Tuesday, September 21, 2010

A extrema-direita, os judeus e Israel

Numa discussão nos comentários deste post (e também aqui), Luis Cardoso escreve que "que nunca vi um partido de extrema-direita que fosse filo-semita, filo-sionista, filo-judaico, etc. O que me leva a tirar a conclusão que o anti-semitismo e a oposição ao estado de Israel é como que a pedra-de-toque do extremismo de direita" e que "julgo que o posicionamento perante os judeus e o estado de Israel é a prova definitiva do extremismo de direita, prova superada com distinção por Wilders".

Há uma certa circularidade nesta opinião (afinal, se um partido que seja pró-Israel ou pró-judeus não pode ser de extrema-direita, claro que nunca se irá encontrar um partido de extrema-direita filo-semita, filo-sionista ou filo-judaico), mas imagino que o raciocinio de LC seja algo como "como no último século os movimentos geralmente considerados de extrema-direita eram normalmente anti-semitas, podemos considerar o anti-semitismo uma marca da extrema-direita" (e aí já não é um raciocinio circular).

Mas será que não há mesmo uma extrema-direita pró-Israel? Eu até não poria o PVV holandês na mesma divisão que outros partidos usualmente chamados de "extrema-direita", como a FN francesa ou o PNR português (o PVV parece-me muito um partido "one-issue" sem grande construção ideológica por detrás), mas o que dizer, p.ex., do BNP britânico (um partido cujos estatutos até há pouco tempo não aceitavam não-brancos, e cujo o lider tem um passado de ligações aos neofascistas italianos), que recentemente também adoptou uma linha pró-Israel? Ou, recuando no tempo, de Xavier Vallat, o "comissário para os assuntos judaicos" do regime de Vichy, que iniciou a implementação das leis anti-semitas, que em 1936 disse que o governo de Leon Blum era os "talmudistas" a governar a França, mas que em 1967 organizou manifestações de apoio a Israel durante a Guerra dos Seis Dias?

Vamos pensar a questão de forma mais aprofundada - porque é que a extrema-direita não gosta dos judeus (afinal, com tantos grupos étnicos que há no mundo, porque é que foram escolher os judeus como objectos de ódio?); a mim parece-me que a resposta é simples: a extrema-direita normalmente é nacionalista, e tem muito a mitologia da "terra e dos antepassados" ("o solo e o sangue") - ora, os judeus, como um grupo espalhado por todo e mundo e com uma grande história de mobilidade (ela própria provocada pelos anti-semitas...) são a antitese disso, são o protótipo dos "cosmopolitas desenraizados".

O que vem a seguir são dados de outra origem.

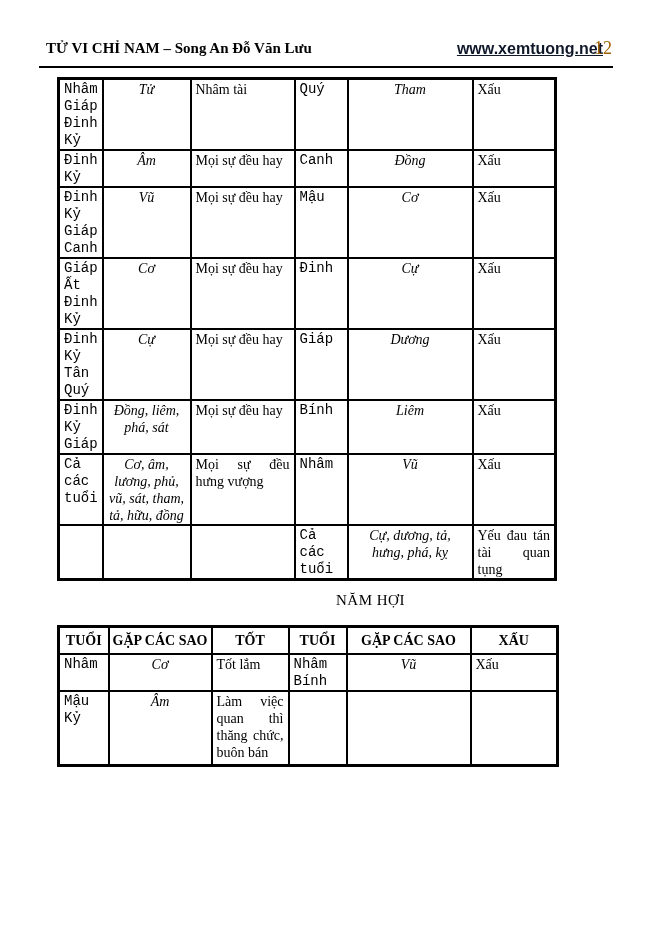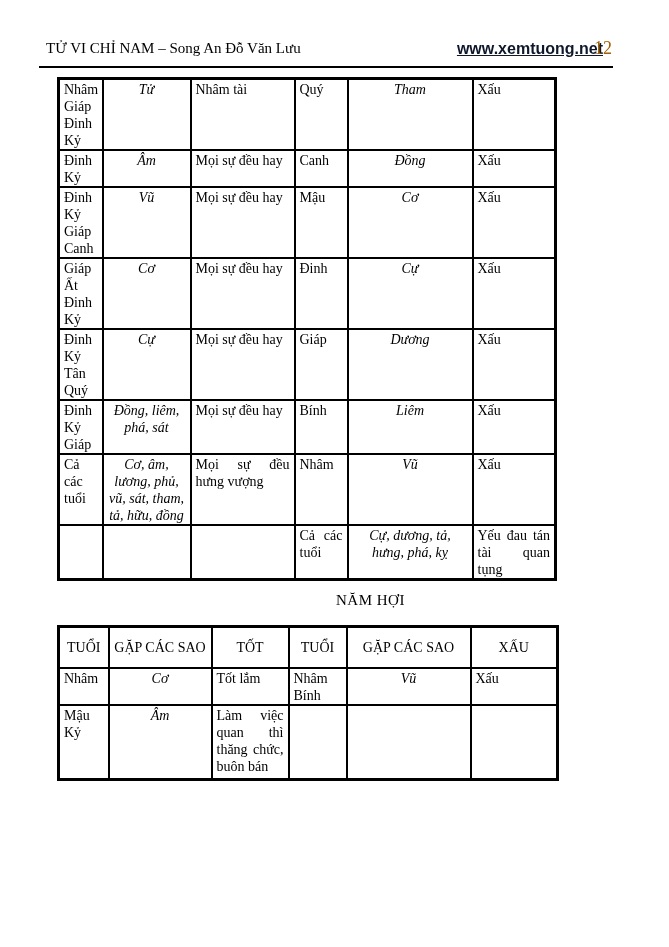"TỬ VI CHỈ NAM –" .header-title { font-weight: none -> bold }
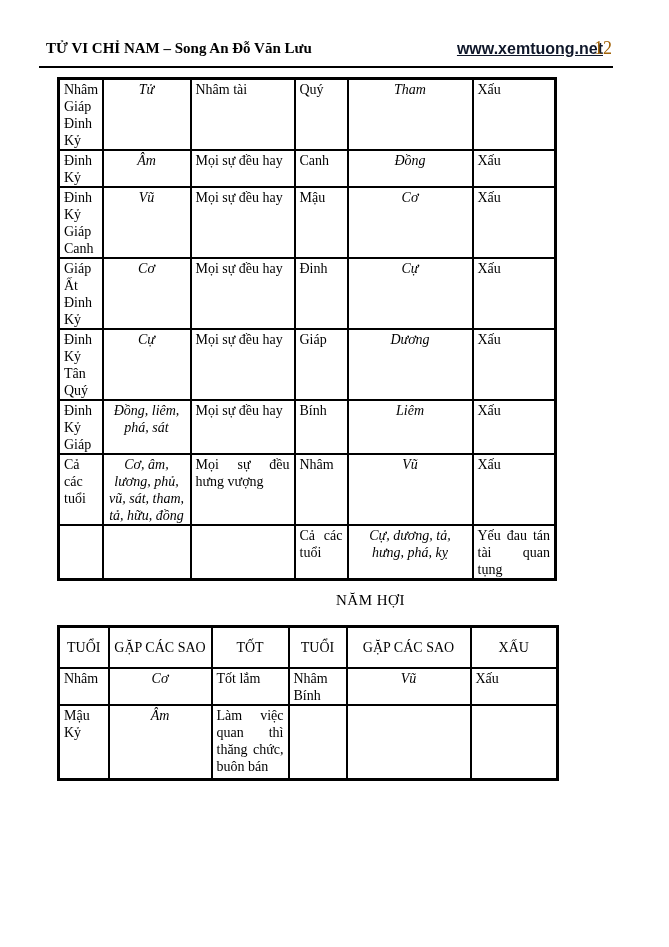"Nhâm Giáp Đinh Kỷ" .c0,.c3 { font-family: none -> Liberation Mono, monospace }
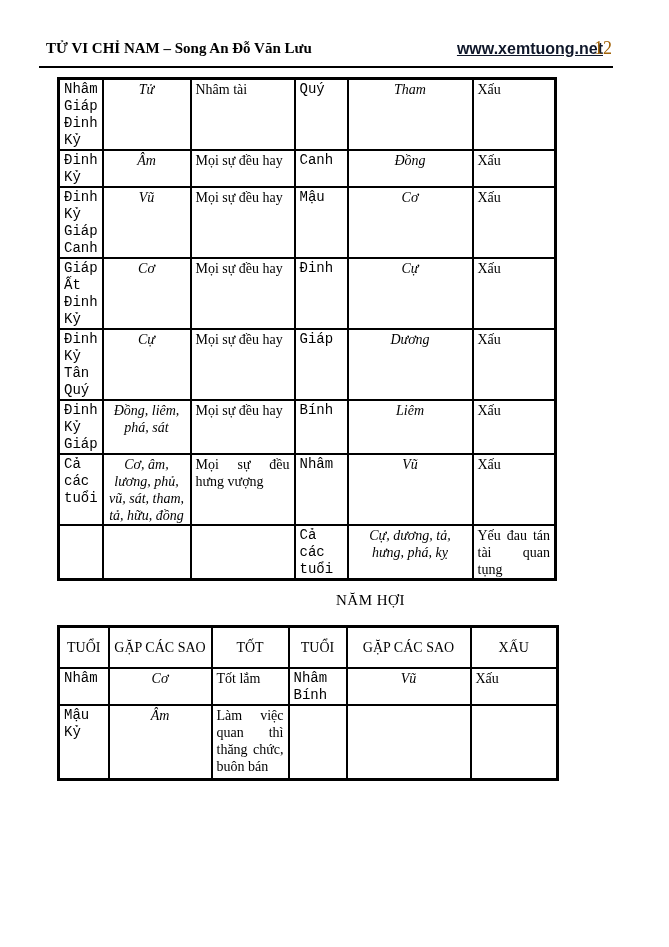"TUỔI" th { font-weight: normal -> bold; padding: 12px 2px -> 5px 2px }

Além disso, provavelmente como um resquicio da velha oposição entre "terra" e "dinheiro" (aristocracia tradicional vs. burguesia urbana), parte da direita mais radical tende a seguir uma linha de defesa da "propriedade sólida" (terras, fábricas, etc.) contra a "propriedade fluida" (dinheiro, títulos, etc.), com uma distinção entre os "bons capitalistas" (agricultores, industriais...) e os "maus capitalistas" (comerciantes, banqueiros, "especuladores"...). Ora, os judeus (em parte também por culpa dos anti-semitas...) dedicavam-se largamente ao comércio e à finança, ou seja, eram o protótipo dos "maus capitalistas"; além disso, entre os judeus que não eram banqueiros nem comerciantes (suponho que, apesar do mito, os banqueiros judeus fossem uma minoria entre a população judia), também havia uma grande proporção de "intelectuais", grupo também não muito apreciado por muita extrema-direita.

E onde é quero chegar com isso? Muito simples - todas estas razões só se aplicam aos judeus da Diáspora; não há nenhuma razão especial para a extrema-direita odiar os judeus de Israel: os israelitas não são "cosmopolitas desenraizados", não são uma etnia espalhada pelo mundo - pelo contrário, são uma comunidade nacional a viver no seu território supostamente ancestral; ainda por cima, Israel cultiva a imagem de uma potência agricola (e militar), em contraste com a imagem de comerciantes/banqueiros/intelectuais urbanos "decadentes" dos judeus da diáspora. Ou seja, o facto de alguém ser um defensor entusiasta de Israel não significa que não possa ser de extrema-direita; aliás, acho que alguêm até pode detestar os judeus da diáspora e defender Israel exactamente pelas mesmas razões.